Please support Game Informer. Print magazine subscriptions are less than $2 per issue

X
gdc 2014

Drakengard, Nier Director Talks About Making Weird Games For Weird People

by Jeff Cork on Mar 20, 2014 at 09:49 AM

Taro Yoko is known for his work as a creative director for games including Drakengard and Nier, which are both on the weirder side of the RPG spectrum. Talking spell tomes aren't exactly conventional party members, after all. Today at GDC, Yoko gave a presentation on making weird games for weird people.

This post contains Nier spoilers.

Yoko started by thanking attendees through a translator for showing up for his presentation over others, including the Assassin's Creed IV: Black Flag one, which he says he himself would have liked to attend. He added that this must make us all weird.

He moved on with a slide marked "Today's conclusion," saying that speed is important and that we want everything right away. If the session is going to be boring, he joked that you might as well go to the Black Flag panel. The conclusion, in his mind, is that story and gameplay are not the most important things. They're important steps toward the goal, which is close to something like view or vision. He added that people who are asking what exactly he's saying should know that he's not really saying much.

Originally, Yoko says he was a 3D CG designer, and by chance he got into scriptwriting. He thought he couldn't do it the first time until he bought some highly reviewed reference books from Amazon. He read them and declared that scriptwriting guides make no sense whatsoever to him. For a while he says he got about 10 pages in before giving up. But he still had to write the script because he didn't have a choice. Then he found his own techniques: backwards scriptwriting and photo thinking. He asked around with novelists and professional scriptwriters, and they said they'd never heard of it before. Yoko says he doesn't believe them, and that they're hiding something..

Backwards scriptwriting is starting with the ending, and working from there. When making a game, this is the first thing Yoko does, the reason being cost. He says it's a good idea to see what other games in your genre are doing to. Say you want to make a game like God of War. Look at the density of events and story moments, and try to replicate it. Trying to copy it isn't smart, though, because you likely won't have the same budget. He said most people should aim for about 70-percent of content and quality.

He put up a slide showing a timeline of a story, from start to ending. He says emotional peaks are important for telling good stories.
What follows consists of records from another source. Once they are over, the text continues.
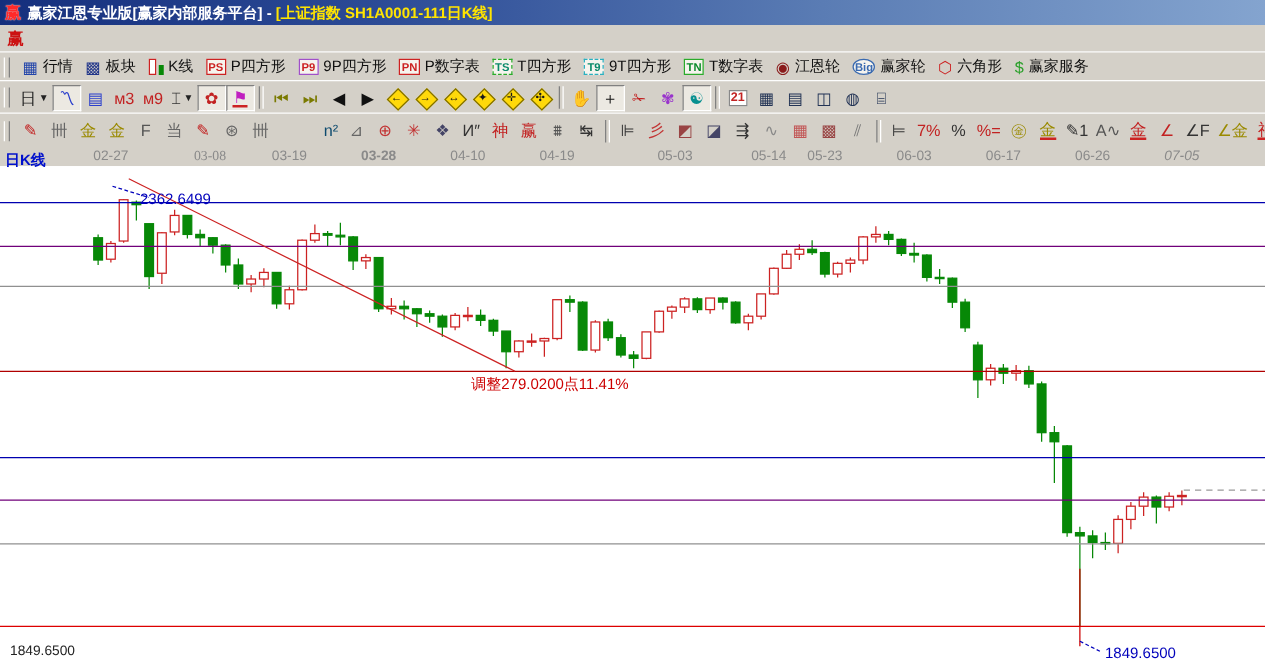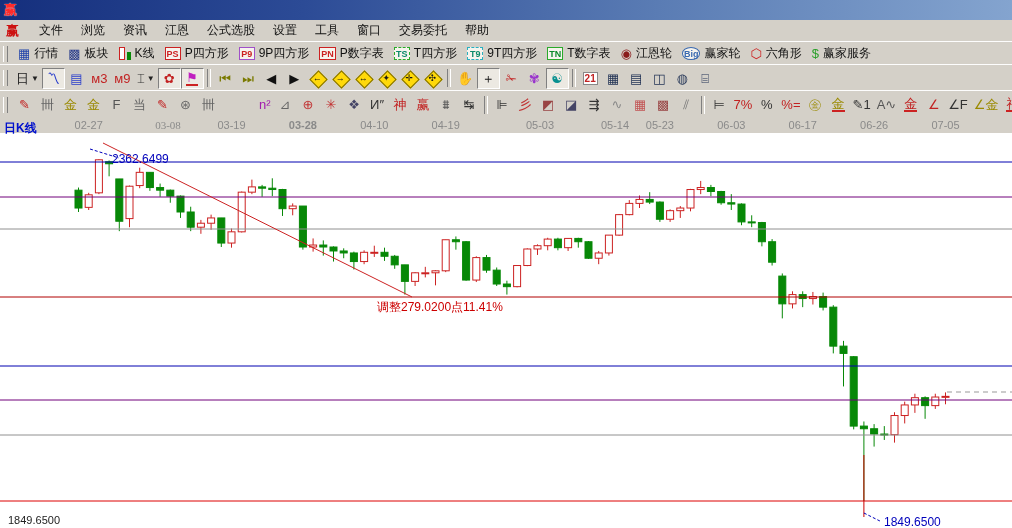--- a/index.html
+++ b/index.html
@@ -48,6 +48,9 @@
 <div class="app">
   <div class="titlebar">
     <span class="tlogo">赢</span>
+    <span>
+      <span>赢家江恩专业版[赢家内部服务平台] - </span><span class="tyellow">[上证指数  SH1A0001-111日K线]</span>
+    </span>
   </div>
 
   <div class="menubar">

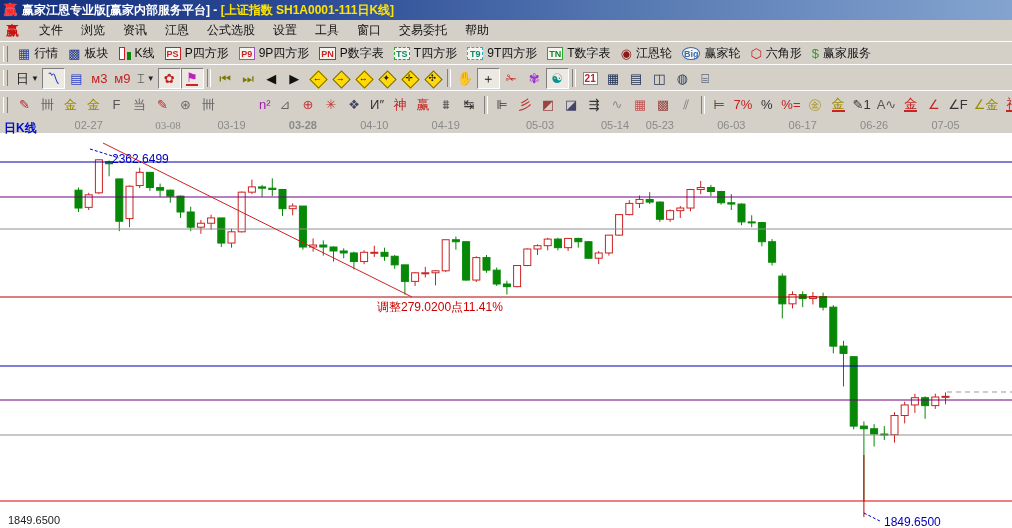--- a/index.html
+++ b/index.html
@@ -55,18 +55,6 @@
 
   <div class="menubar">
     <span class="mlogo">赢</span>
-    <div id="menu-items" style="display:flex;">
-        <span class="mitem">文件</span>
-        <span class="mitem">浏览</span>
-        <span class="mitem">资讯</span>
-        <span class="mitem">江恩</span>
-        <span class="mitem">公式选股</span>
-        <span class="mitem">设置</span>
-        <span class="mitem">工具</span>
-        <span class="mitem">窗口</span>
-        <span class="mitem">交易委托</span>
-        <span class="mitem">帮助</span>
-      </div>
   </div>
 
   <div class="toolbar tb1" id="toolbar-main">

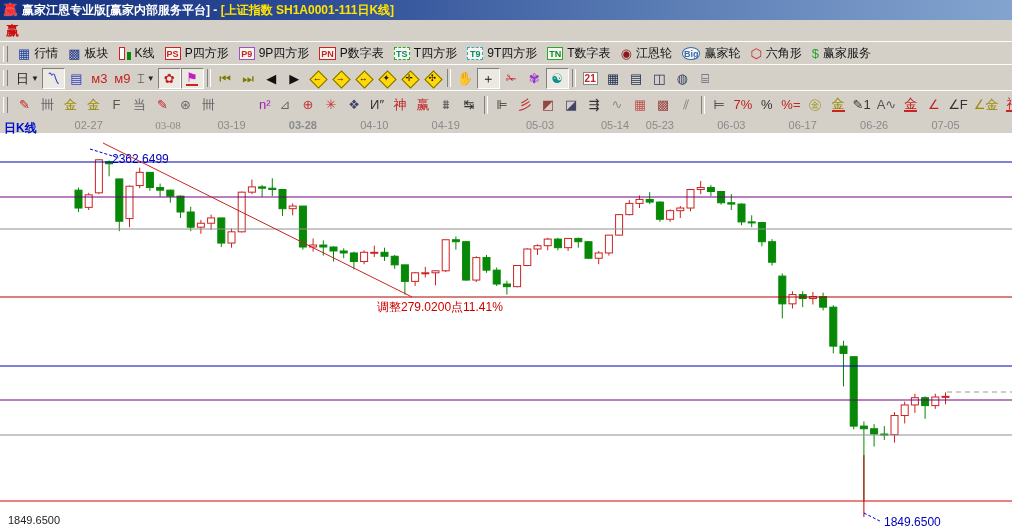--- a/index.html
+++ b/index.html
@@ -246,7 +246,7 @@
         <span style="color: rgb(102, 102, 102);">卌</span>
       </button>
       <button class="tbtn">
-        <span style="color: #a21caf; padding-left: 36px;">n²</span>
+        <span style="color: #0c4a6e; padding-left: 36px;">n²</span>
       </button>
       <button class="tbtn">
         <span style="color: rgb(102, 102, 102);">⊿</span>

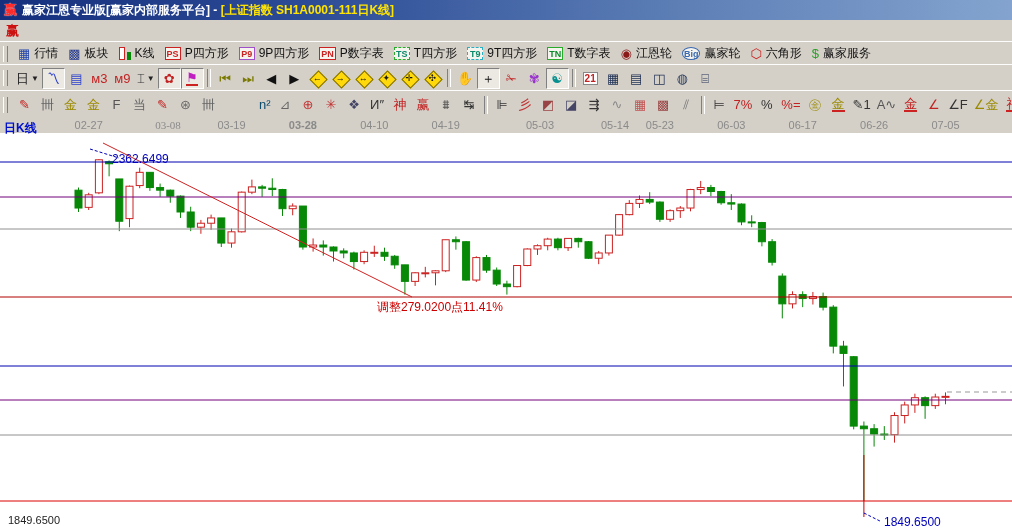--- a/index.html
+++ b/index.html
@@ -361,7 +361,7 @@
       <span style="left: 731.3px;">06-03</span>
       <span style="left: 802.7px;">06-17</span>
       <span style="left: 874.1px;">06-26</span>
-      <span style="left: 945.5px;">07-05</span>
+      <span style="left: 945.5px; font-style: italic;">07-05</span>
     </div>
 
   <div class="klabel">日K线</div>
Using Nier as an example, he puts "a girl dies" in the center. The he hones down the core of what makes that sad. He adds details like "She is still young," "She cannot speak," "She had a kind and beautiful personality," and "It's her wedding day." Once he has those details, he scatters those details throughout the overall timeline, so players have an opportunity to build an emotional bond with the girl before tragedy strikes. This process is what Yoko calls backwards scriptwriting.

Players enter the game from the beginning, but then reflect on what makes something sad once the big event occurs. Only in hindsight does that tragedy have any power. If the game began with the death, it wouldn't resonate with players. According to Yoko's way of thinking, they need to have had time to build emotional relationships with characters and events.
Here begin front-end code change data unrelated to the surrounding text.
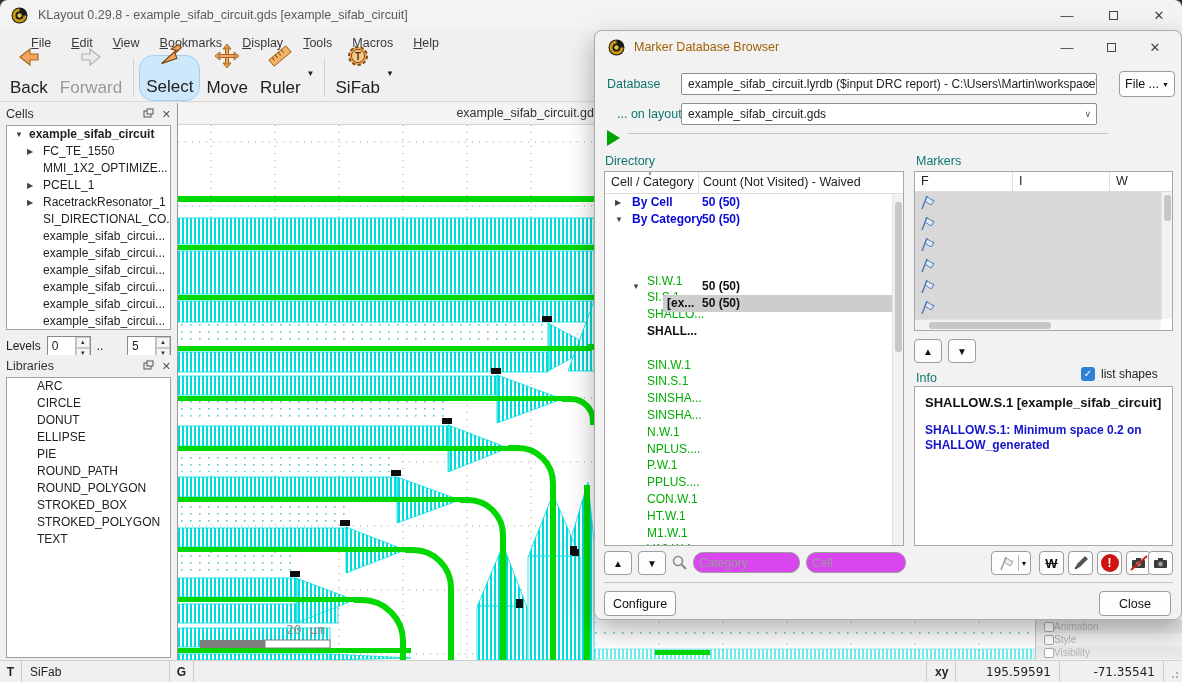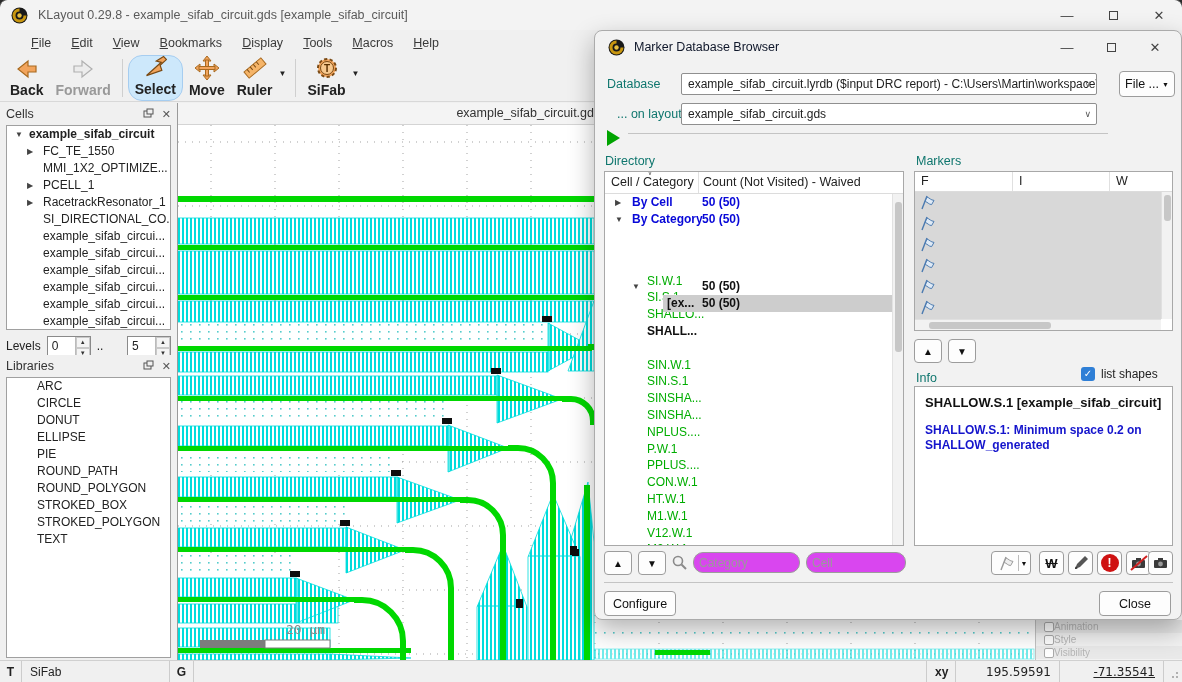--- a/index.html
+++ b/index.html
@@ -96,7 +96,7 @@
             border:1px solid #ababab; border-radius:8px; box-shadow:0 10px 26px rgba(0,0,0,.3); }
   .dtitle { position:absolute; left:0; top:0; width:100%; height:32px; display:flex; align-items:center; }
   .dtitle .klogo { margin:0 9px 0 13px; }
-  .dtitle-text { color:#0f172a; font-size:12.5px; }
+  .dtitle-text { color:#a16207; font-size:12.5px; }
   .dwinbtns { position:absolute; right:4px; top:1px; display:flex; }
   .dwinbtns .winbtn { height:30px; width:44px; }
 

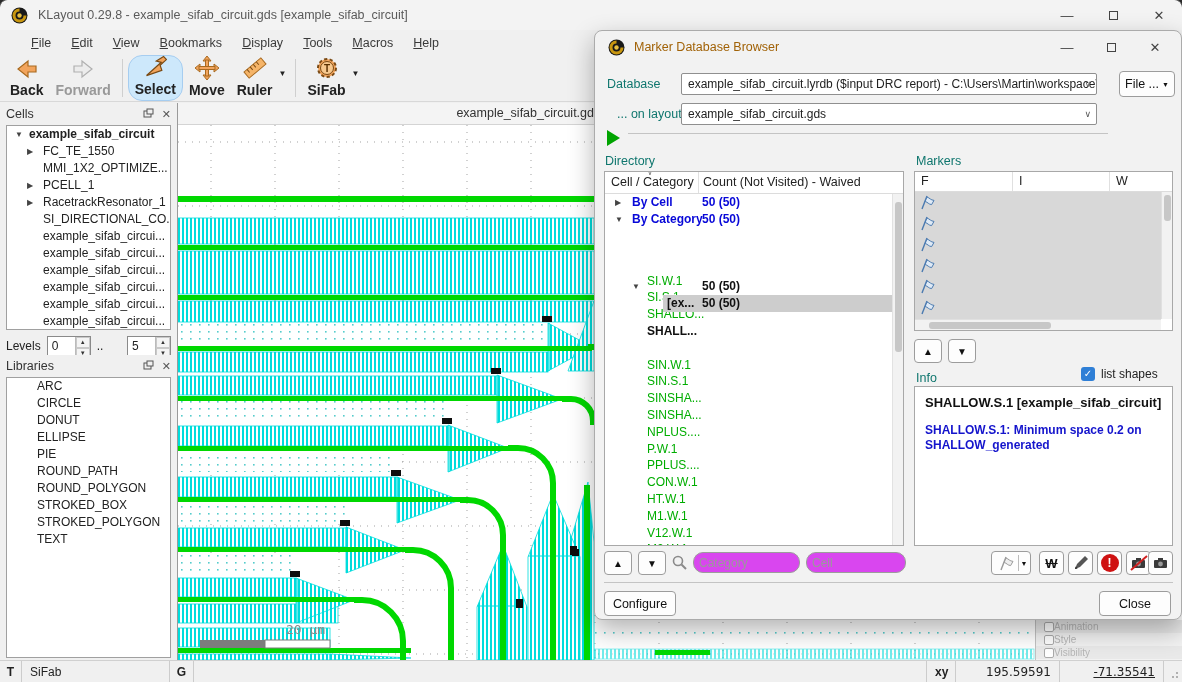--- a/index.html
+++ b/index.html
@@ -30,7 +30,7 @@
   .tool { display:flex; flex-direction:column; align-items:center; justify-content:flex-end;
           padding:2px 6px 3px; min-width:42px; }
   .tool .ticon { height:26px; display:flex; align-items:center; }
-  .tool .tlabel { font-size:14px; color:#222; margin-top:1px;font-weight:bold; }
+  .tool .tlabel { font-size:17px; color:#222; margin-top:9px; }
   .tool.disabled .tlabel { color:#999; }
   .tool.active { background:var(--select_highlight); border:1px solid #a6cdf0; border-radius:14px; }
   .tsep { width:1px; background:#cfcfcf; margin:4px 5px; }

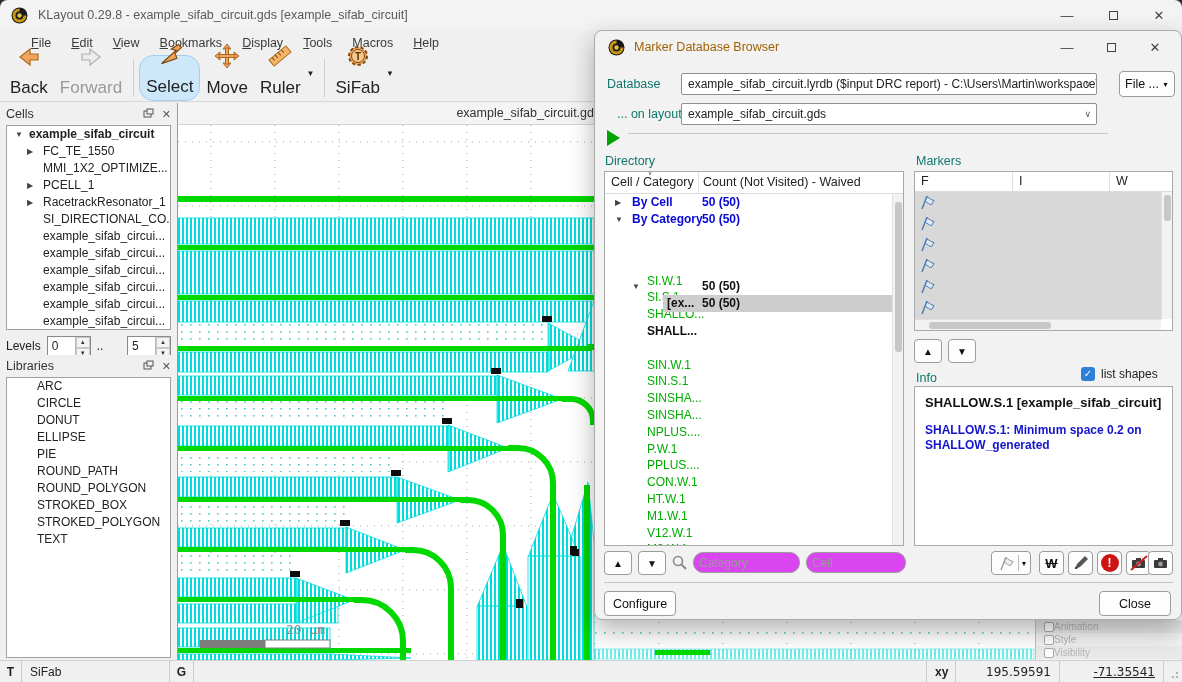--- a/index.html
+++ b/index.html
@@ -617,6 +617,9 @@
           <span class="tlabel t-green">SINSHA...</span>
           </div>
         <div class="trow d1">
+          <span class="tlabel t-green">N.W.1</span>
+          </div>
+        <div class="trow d1">
           <span class="tlabel t-green">NPLUS....</span>
           </div>
         <div class="trow d1">

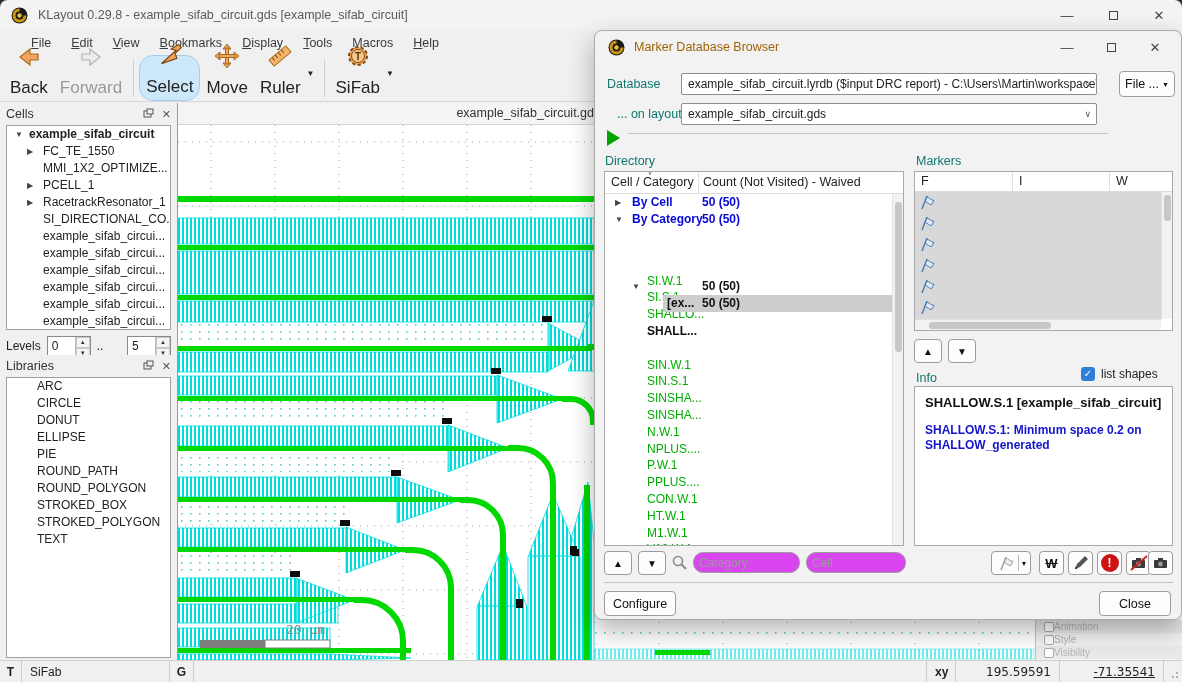--- a/index.html
+++ b/index.html
@@ -518,7 +518,7 @@
     <div class="scell sflex"></div>
     <div class="scell bold" style="width:30px;border-left:1px solid #ccc;">xy</div>
     <div class="scell num" style="width:104px;">195.59591</div>
-    <div class="scell num" style="width:104px;text-decoration:underline;">-71.35541</div>
+    <div class="scell num" style="width:104px;">-71.35541</div>
     <div class="grip">
       <svg width="14" height="14" style="position:absolute;right:2px;bottom:2px;">
           <g fill="#b0b0b0">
People can be overwhelmed if they have to keep track of too many events and the reasons behind them, Yoko argues. He says that writers should imagine what specific emotional scenes would look like early in the process. This is what he calls photo thinking. He says it's an application of visual memory skills, which he uses to generate emotional scenes in his game, like a young bride dying in someone's arms. He says knowing what those scenes looks like before game development is too far along, he can draw upon those memories and drop hints to the players, like having an overcast sky. He says writers have to be careful not to create too many distractions with meaningless and useless settings.

Yoko says he designs games and writes stories, but his fundamental goal isn't in the physical game that stands between the creator and the player, but in the emotional feelings that he can inspire in those players. He says that we're used to seeing amazing 3D games, and casual games, big-budget games, and bite-sized indies. They're all great, he says, but that maybe games are entering a blind alley. He doesn't want that. He wants games to live up to their potential. He pulled up a slide with a circle marked "potential of games" and the outside marked "things you can't do." Things you can't do include heavily sexual content or games that, in his case, cost hundreds of millions of dollars. Yoko asked if people are doing everything they possibly can within the circle.

As an example, Yoko wanted to be able to get an emotional reaction from players in Nier's save-screen menu. He visualized players having a "What's going on?" reaction, and then he worked backward from there. If you recall the game, to get the game's true ending players have to play through the game twice, and then make a decision that ultimately wipes their save data – permanently. 

He added a dotted line in the circle, marked "unknown," that exists between what you can do in games, and what you can't do. What about a full-priced game that only lasts 10 minutes, but it's the most beautiful 10 minutes you could spend on Earth? What if there was a game that could only be beaten if you ate 10 hamburgers? What if you had to pass a social game to graduate from school? Ideas like these make Yoko's heart beat, he says, unlike many of the titles he sees when he browses a game store. He says he's been in games for 20 years, and he feels as though he's failed. He hasn't overcome that invisible wall. He's still hopeful that some audience members will be able to do so if they try hard enough.